Post
Topic
Board Bitcoin Discussion
Re: "Why I'm releasing a brainwallet cracker at DEFCON 23"
by
Mickeyb
on 31/08/2015, 11:54:43 UTC
Come on man, people who know how to choose good passwords and store them correctly while using brainwallets are as safe as using other "normal" wallets. I have seen so many stupid missuses with the wallet.dat files so far that are as bad as bad brainwallet passwords.

This means nothing, if people are using brainwallets, they are not less safe automatically.

Yes, they absolutely are less safe automatically.  A person who wants to break your wallet.dat password must have your wallet.dat file.  Brainwallets have no file.

Brainwallet cracking tools can run extremely fast - the cracking can be run offline against an indexed version of the blockchain, and can be distributed among many bots.   A password of "m2wAHUnF91z" for instance (created from LastPass, and bearing approximately 51-57 bits of entropy, depending on how it's calculated) is absolutely reasonable for a wallet.dat password.  It is absolutely NOT fine as a brainwallet key.  Brainwallets should have no less than 128 bits of true entropy.

Creating a safe brainwallet is possible, but it is very difficult to do correctly.  You have to forget everything you've learned about how to pick a good password.  

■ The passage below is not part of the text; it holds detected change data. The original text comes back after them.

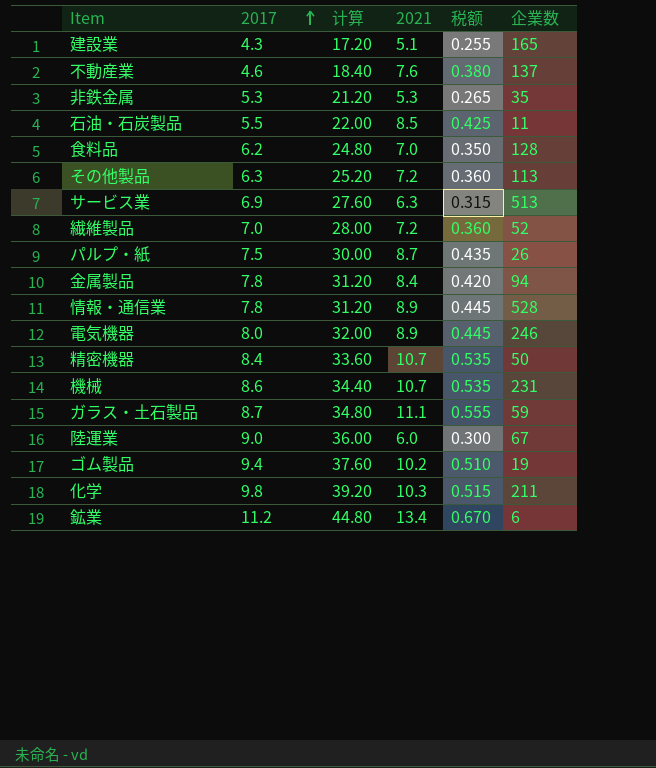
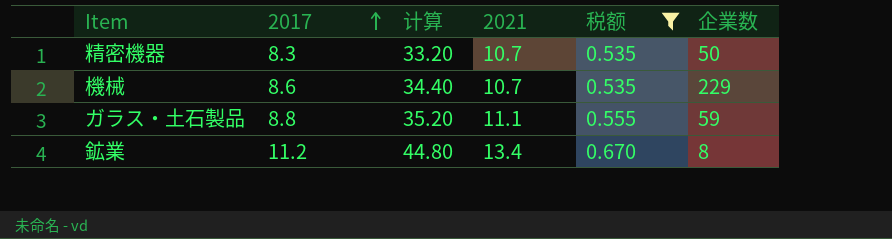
filter: none -> 税额 >= 0.535
精密機器 | 2017: 8.4 -> 8.3
精密機器 | 计算: 33.60 -> 33.20
機械 | 企業数: 231 -> 229
ガラス・土石製品 | 2017: 8.7 -> 8.8
ガラス・土石製品 | 计算: 34.80 -> 35.20
鉱業 | 企業数: 6 -> 8

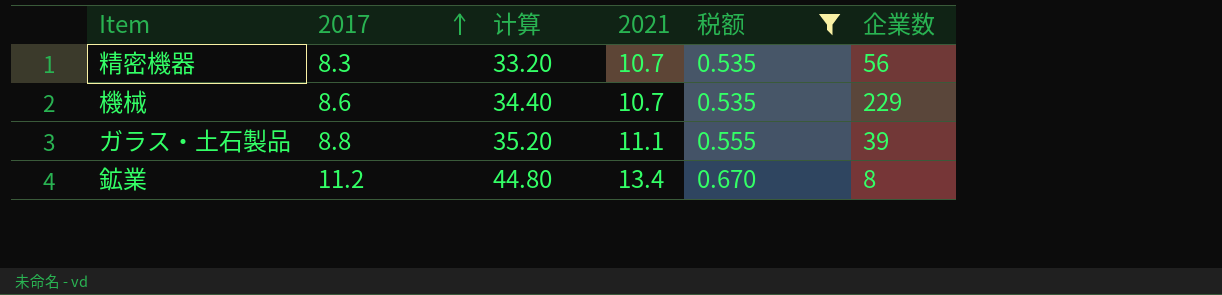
精密機器 | 企業数: 50 -> 56
ガラス・土石製品 | 企業数: 59 -> 39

Wait, you take a dictionary, even an English one (even better if you are a foreigner so you use a foreign dictionary, but lets assume you use and English one) and you choose 12 random words of 6+ letters (even 5 letter words are OK but just to make sure) and you will have a random password with 128 bit+ entropy which is very safe. Of course, you write it down on a piece of paper.

The problem is that average people don't know that's done like this correctly and they use famous phrases and other crap instead.